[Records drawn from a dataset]
┄┄┄┄┄┄┄┄┄┄┄┄┄┄┄┄┄┄┄┄

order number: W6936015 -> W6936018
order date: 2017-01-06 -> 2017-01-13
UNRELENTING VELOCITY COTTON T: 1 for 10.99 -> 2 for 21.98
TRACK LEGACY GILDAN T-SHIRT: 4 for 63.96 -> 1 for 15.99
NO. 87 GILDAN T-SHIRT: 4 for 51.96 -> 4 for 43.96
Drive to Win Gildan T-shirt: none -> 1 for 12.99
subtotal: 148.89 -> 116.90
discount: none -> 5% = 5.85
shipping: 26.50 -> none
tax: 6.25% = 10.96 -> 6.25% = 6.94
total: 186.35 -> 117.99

┄┄┄┄┄┄┄┄┄┄┄┄┄┄┄┄┄┄┄┄

Problem description | Give the entries again in full, with nothing changed.

Result of the task |
order number: W6936015 -> W6936018
order date: 2017-01-06 -> 2017-01-13
UNRELENTING VELOCITY COTTON T: 1 for 10.99 -> 2 for 21.98
TRACK LEGACY GILDAN T-SHIRT: 4 for 63.96 -> 1 for 15.99
NO. 87 GILDAN T-SHIRT: 4 for 51.96 -> 4 for 43.96
Drive to Win Gildan T-shirt: none -> 1 for 12.99
subtotal: 148.89 -> 116.90
discount: none -> 5% = 5.85
shipping: 26.50 -> none
tax: 6.25% = 10.96 -> 6.25% = 6.94
total: 186.35 -> 117.99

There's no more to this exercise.